WHAT YOU NEED TO DO: The output should be every line below, retyped exactly, with no images.

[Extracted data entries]
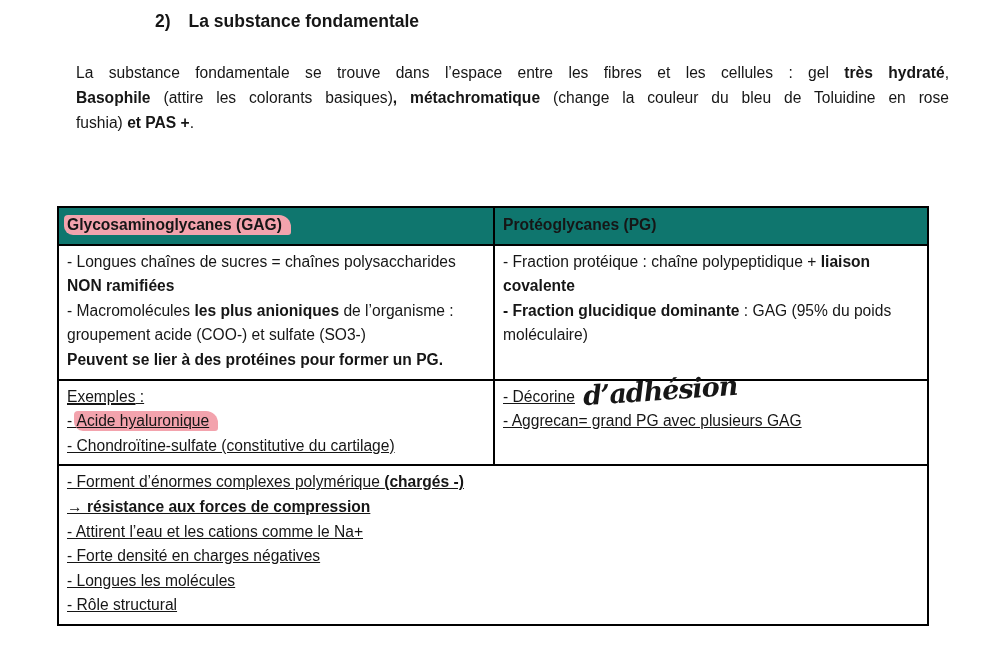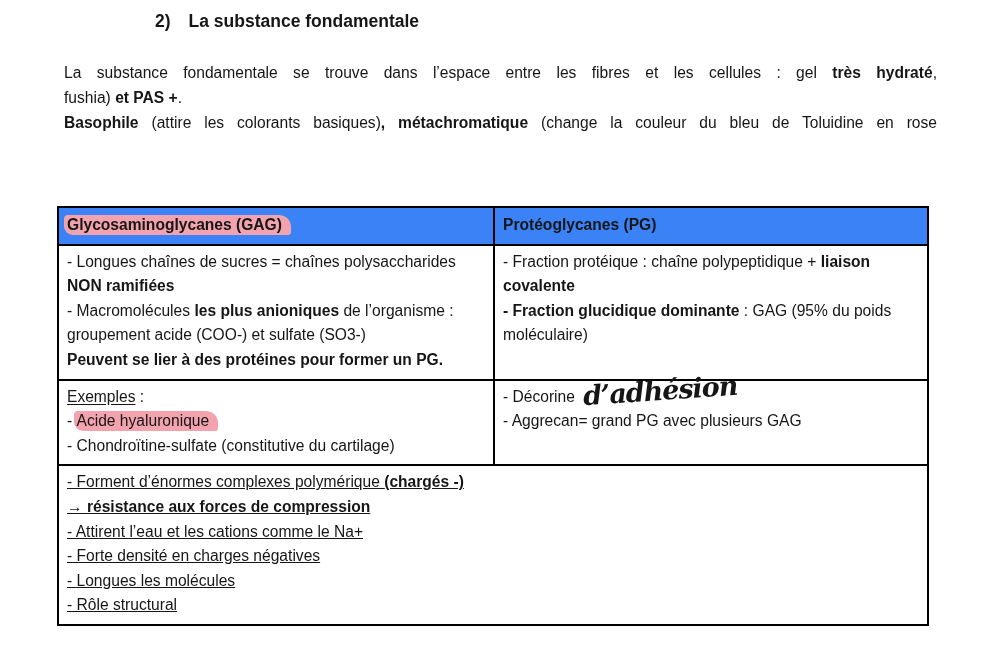"La substance fondamentale se trouve" .intro { left: 64px -> 76px }
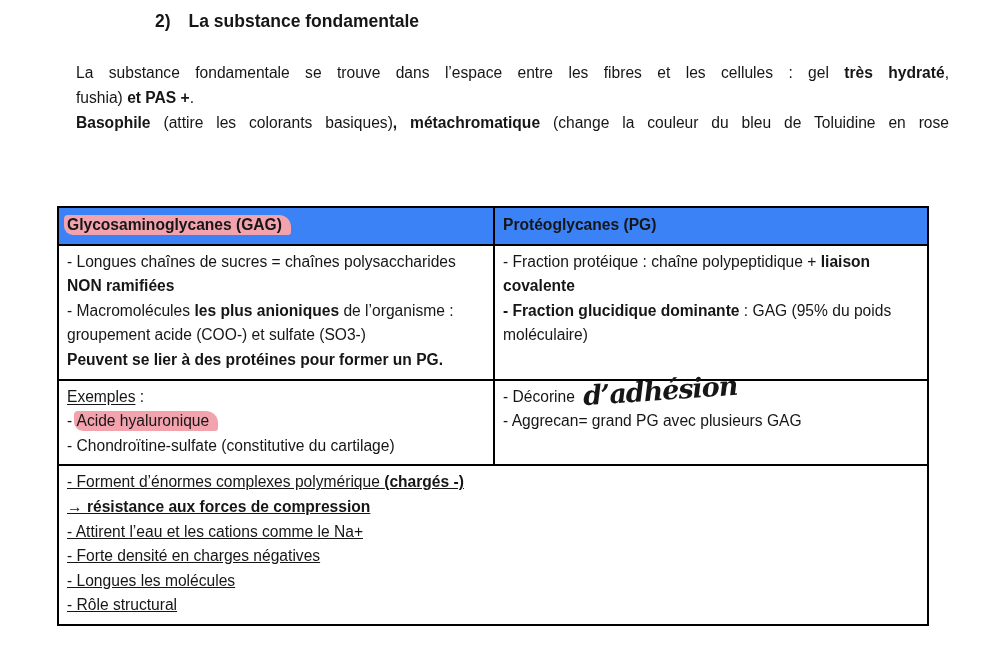"fushia) et PAS +." div.tline { order: before "Basophile (attire les colorants" -> after "Basophile (attire les colorants" }
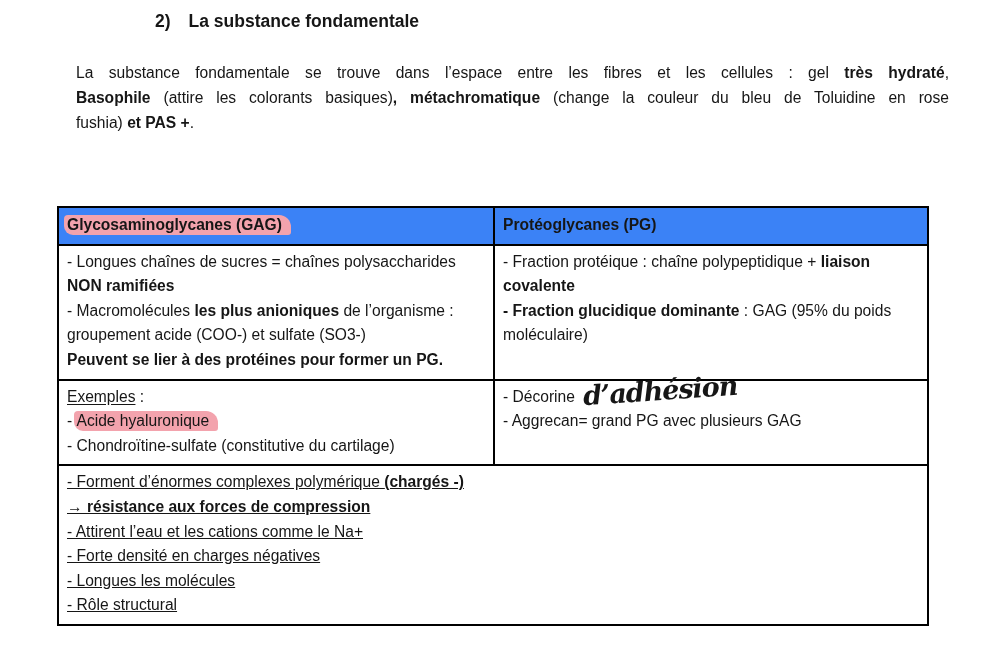"Glycosaminoglycanes (GAG)" .doc-table th { background: #3b82f6 -> #0f766e }
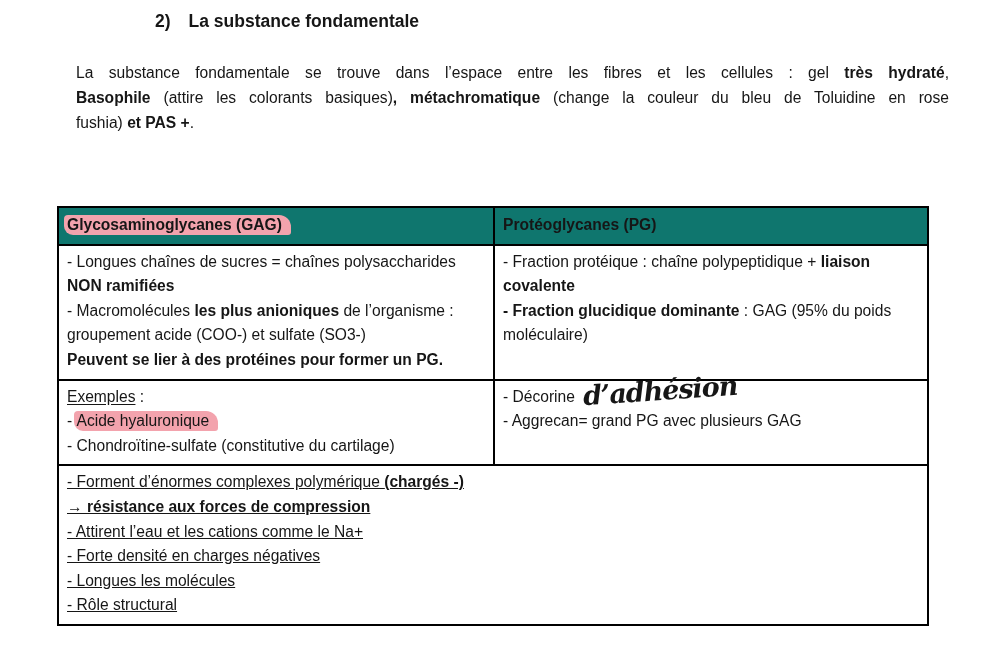"Exemples :" .row-examples td { text-decoration: none -> underline }
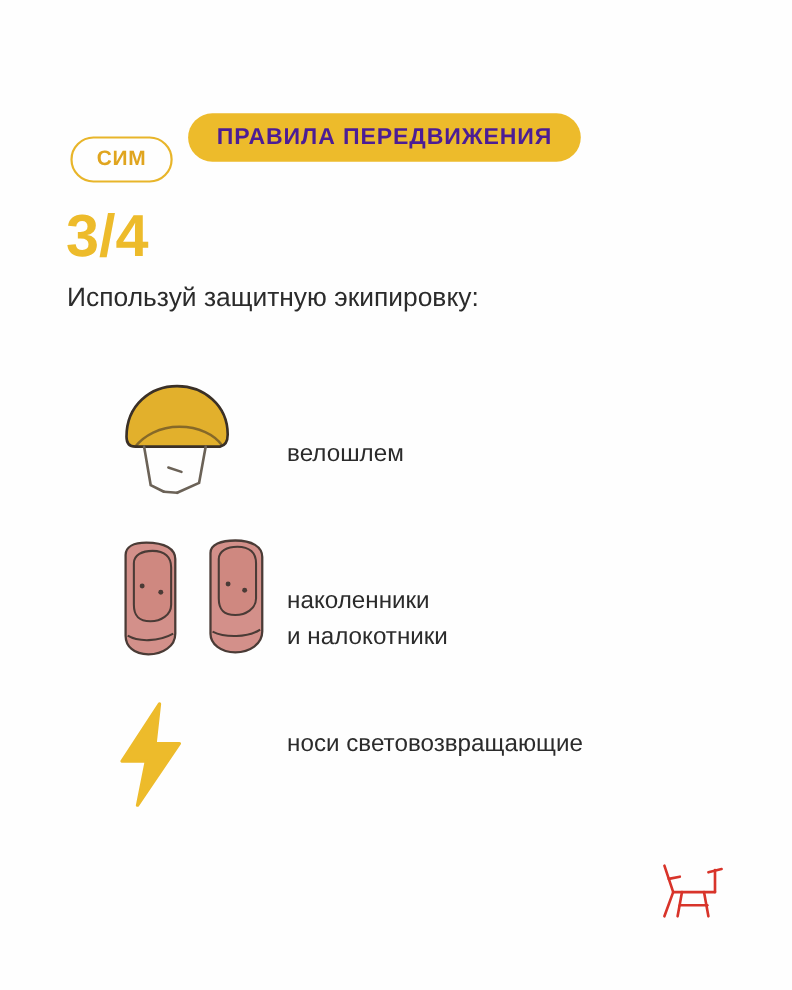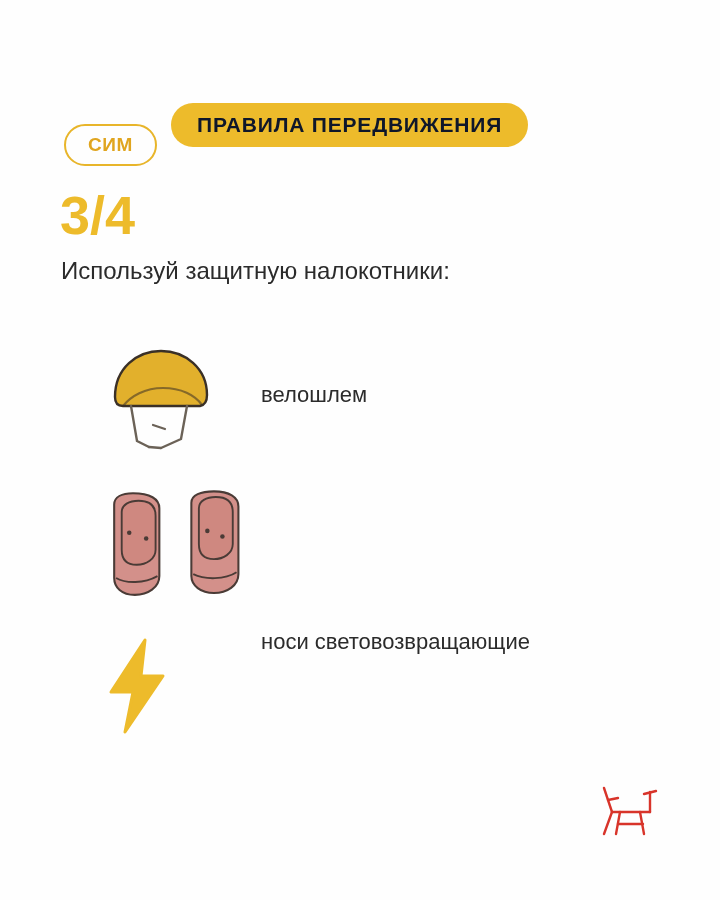"ПРАВИЛА ПЕРЕДВИЖЕНИЯ" .pill-filled { color: #0f172a -> #4c1d95 }
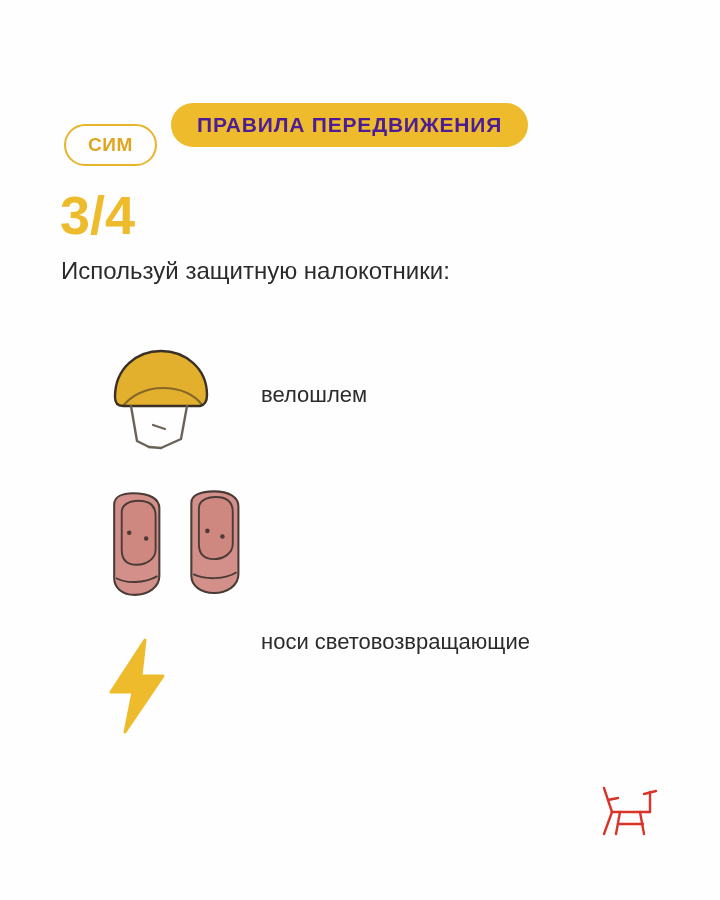"Используй защитную налокотники:" div.intro { text: налокотники -> экипировку }
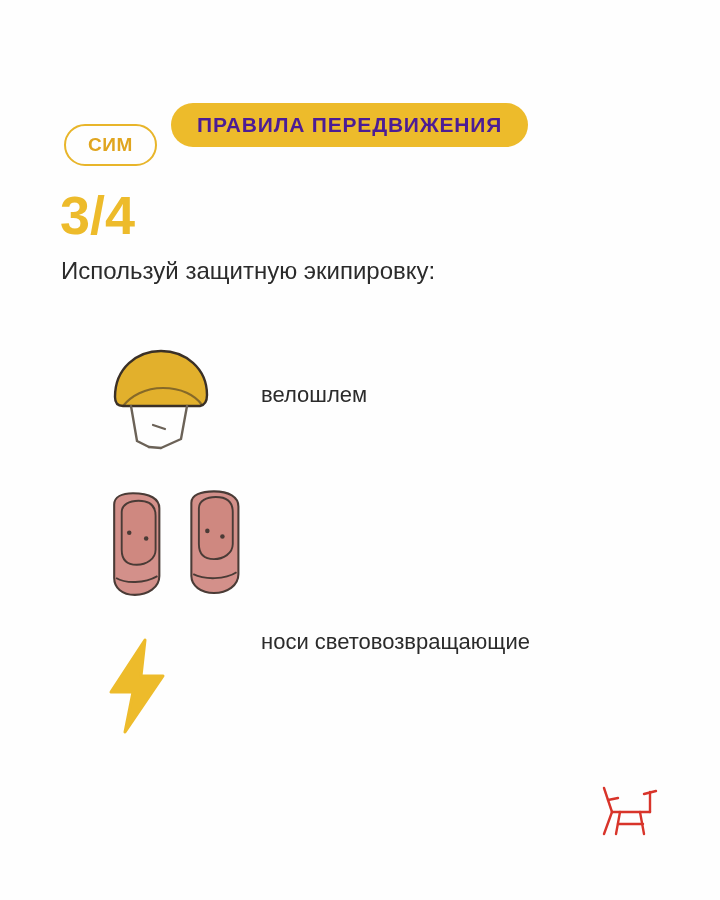"велошлем" .item .caption { margin-top: none -> 34px }
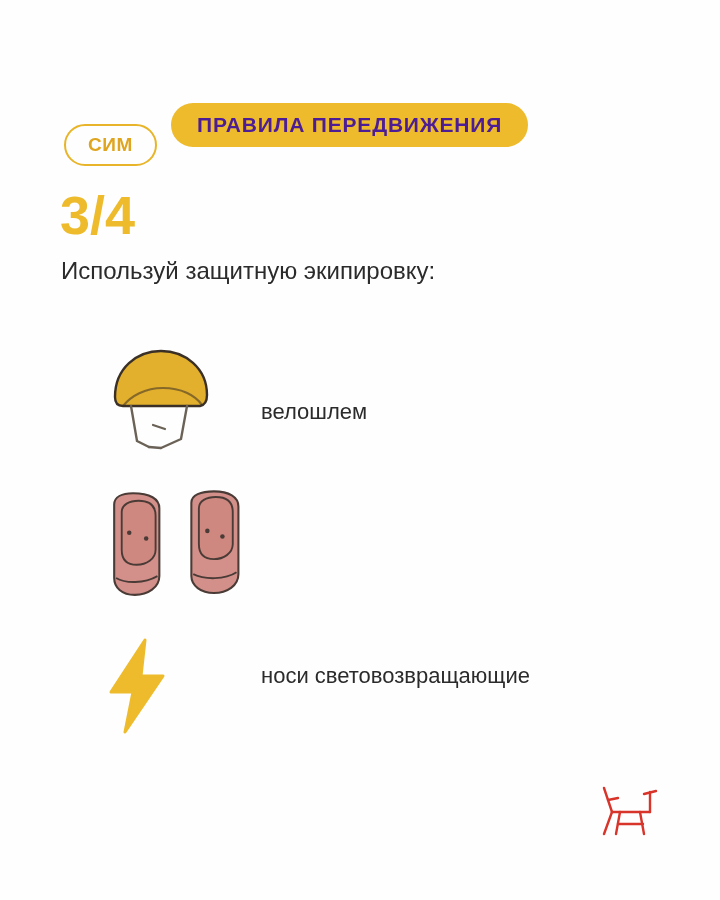"наколенники" div.caption { html: none -> <div> <div>наколенники</div> <div>и налокотники</div> </div> }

SOLVED EXERCISE:
"La substance fondamentale se trouve" .intro { left: 64px -> 76px }
"fushia) et PAS +." div.tline { order: before "Basophile (attire les colorants" -> after "Basophile (attire les colorants" }
"Glycosaminoglycanes (GAG)" .doc-table th { background: #3b82f6 -> #0f766e }
"Exemples :" .row-examples td { text-decoration: none -> underline }
"ПРАВИЛА ПЕРЕДВИЖЕНИЯ" .pill-filled { color: #0f172a -> #4c1d95 }
"Используй защитную налокотники:" div.intro { text: налокотники -> экипировку }
"велошлем" .item .caption { margin-top: none -> 34px }
"наколенники" div.caption { html: none -> <div> <div>наколенники</div> <div>и налокотники</div> </div> }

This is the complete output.